Can you please post a link to the project you are talking about? There is a lot of content on Codecademy and even if we know which career path, it can take us volunteers quite some time to find the exact project/exercise if you don’t provide a link in your post.
The project is called RPA Customer Segmentation. It is in the Data Scientist Career Path under SQL Challenge Projects.
I’m specifically working on Question 8 of that Challenge Problem which states “One of the members of the marketing team had an idea of calculating how old users were when they signed up”
Hopefully that helps but if I can offer more specific info let me know!
Any chance you could directly link the lesson, i.e. copy/paste the address. Hunting down specific projects through cc’s catalogue can be quite difficult.
The only project I noted with a similar title has only 7 tasks to complete.

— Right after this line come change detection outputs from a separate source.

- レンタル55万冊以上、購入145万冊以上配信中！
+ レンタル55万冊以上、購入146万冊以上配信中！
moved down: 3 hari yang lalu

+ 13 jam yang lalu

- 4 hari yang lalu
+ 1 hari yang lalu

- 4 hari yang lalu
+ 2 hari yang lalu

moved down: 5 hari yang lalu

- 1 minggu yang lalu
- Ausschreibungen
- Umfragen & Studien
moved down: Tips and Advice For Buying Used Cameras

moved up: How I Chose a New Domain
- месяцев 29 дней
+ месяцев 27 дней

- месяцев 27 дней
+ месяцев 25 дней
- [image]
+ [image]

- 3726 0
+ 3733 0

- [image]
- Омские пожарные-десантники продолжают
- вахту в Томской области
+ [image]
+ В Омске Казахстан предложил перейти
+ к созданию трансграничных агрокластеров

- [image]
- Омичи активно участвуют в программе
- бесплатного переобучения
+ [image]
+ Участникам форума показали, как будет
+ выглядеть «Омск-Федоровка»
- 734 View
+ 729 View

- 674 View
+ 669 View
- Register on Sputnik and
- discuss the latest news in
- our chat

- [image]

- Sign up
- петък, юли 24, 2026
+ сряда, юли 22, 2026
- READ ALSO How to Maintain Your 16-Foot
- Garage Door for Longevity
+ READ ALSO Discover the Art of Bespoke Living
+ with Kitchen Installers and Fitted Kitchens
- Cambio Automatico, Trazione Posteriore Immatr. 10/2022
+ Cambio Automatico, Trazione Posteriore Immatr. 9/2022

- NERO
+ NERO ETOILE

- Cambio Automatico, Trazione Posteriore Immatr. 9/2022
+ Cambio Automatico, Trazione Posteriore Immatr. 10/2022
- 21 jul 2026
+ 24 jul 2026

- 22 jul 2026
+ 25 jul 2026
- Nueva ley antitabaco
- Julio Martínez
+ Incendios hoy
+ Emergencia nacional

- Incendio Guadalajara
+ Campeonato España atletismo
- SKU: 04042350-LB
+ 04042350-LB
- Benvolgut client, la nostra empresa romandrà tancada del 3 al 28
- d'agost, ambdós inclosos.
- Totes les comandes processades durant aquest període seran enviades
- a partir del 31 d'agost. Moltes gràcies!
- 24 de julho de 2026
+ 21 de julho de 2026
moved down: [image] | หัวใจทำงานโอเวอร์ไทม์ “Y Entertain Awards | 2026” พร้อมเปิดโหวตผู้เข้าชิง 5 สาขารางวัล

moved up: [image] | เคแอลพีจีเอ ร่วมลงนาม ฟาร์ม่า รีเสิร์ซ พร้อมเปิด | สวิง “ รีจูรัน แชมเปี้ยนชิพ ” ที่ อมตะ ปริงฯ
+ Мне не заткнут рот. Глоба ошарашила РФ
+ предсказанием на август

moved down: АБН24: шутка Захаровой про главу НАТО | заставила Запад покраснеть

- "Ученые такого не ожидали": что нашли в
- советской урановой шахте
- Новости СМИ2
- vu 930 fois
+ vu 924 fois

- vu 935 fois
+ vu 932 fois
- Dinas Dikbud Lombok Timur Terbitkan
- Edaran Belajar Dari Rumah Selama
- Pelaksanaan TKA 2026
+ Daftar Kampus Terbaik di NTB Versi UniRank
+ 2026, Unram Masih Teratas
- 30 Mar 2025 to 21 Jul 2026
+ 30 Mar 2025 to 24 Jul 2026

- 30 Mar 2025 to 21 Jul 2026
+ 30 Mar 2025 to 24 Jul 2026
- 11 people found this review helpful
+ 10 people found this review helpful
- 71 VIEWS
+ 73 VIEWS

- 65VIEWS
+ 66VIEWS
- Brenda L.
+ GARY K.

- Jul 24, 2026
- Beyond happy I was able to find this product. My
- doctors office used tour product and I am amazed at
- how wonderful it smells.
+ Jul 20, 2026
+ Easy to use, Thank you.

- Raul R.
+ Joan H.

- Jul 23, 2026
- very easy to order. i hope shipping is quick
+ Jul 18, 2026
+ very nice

Here is the link. The 8th Challenge question isn’t on the left side like normal. It is in the terminal window at the very bottom of the terminal. It is a comment as an extra challenge.
I’m in the same boat where I only saw 7 questions (if there was an eighth as a comment then I must’ve somehow missed it).
It’s worth noting that there’s no DATEDIFF in the sqlite docs (so avoid sinking time into trying it for this question) so unless there’s something I’m missing you’d need to work with the date in numerical form. I think I worked this one out with strftime but julianday is another option. Perhaps there’s a better route but I couldn’t spot one for sqlite.
Date calculations can be tricky. I tried using the strftime and julianday functions and they didn’t quite calculate the ages correctly. For example, the birthdate of 1982-04-17 came out to 39 years old instead of 38.
Finally, I got this to work:
select email, birthday, cast(strftime(’%Y.%m%d’, ‘now’) - strftime(’%Y.%m%d’, birthday) as int)
from users
limit 5;
Thanks everyone for your help! Ended up finding a video about strftime that really helped me and the code he helped explain was. @coffeencake your code is must quicker but I’m not familiar with the CAST clause yet haha
SELECT birthday,
CASE
WHEN strftime('%m', date('now')) > strftime('%m', date(birthday))
THEN strftime('%Y', date('now')) - strftime('%Y', date(birthday))
WHEN strftime('%m', date('now')) < strftime('%m', date(birthday))
THEN strftime('%Y', date('now')) - strftime('%Y', date(birthday)) - 1
WHEN strftime('%m', date('now')) = strftime('%m', date(birthday)) THEN
CASE
WHEN strftime('%d', date('now')) >= strftime('%d', date(birthday))
THEN strftime('%Y', date('now')) - strftime('%Y', date(birthday))
ELSE strftime('%Y', date('now')) - strftime('%Y', date(birthday)) - 1
END
END AS 'age'
FROM users;
I like the shorter formatting version with %Y.%m that I’d not come across. The only bit I’d note there is that the quote above mentions "how old users were when they signed up" so you may want to slightly alter the code to match that.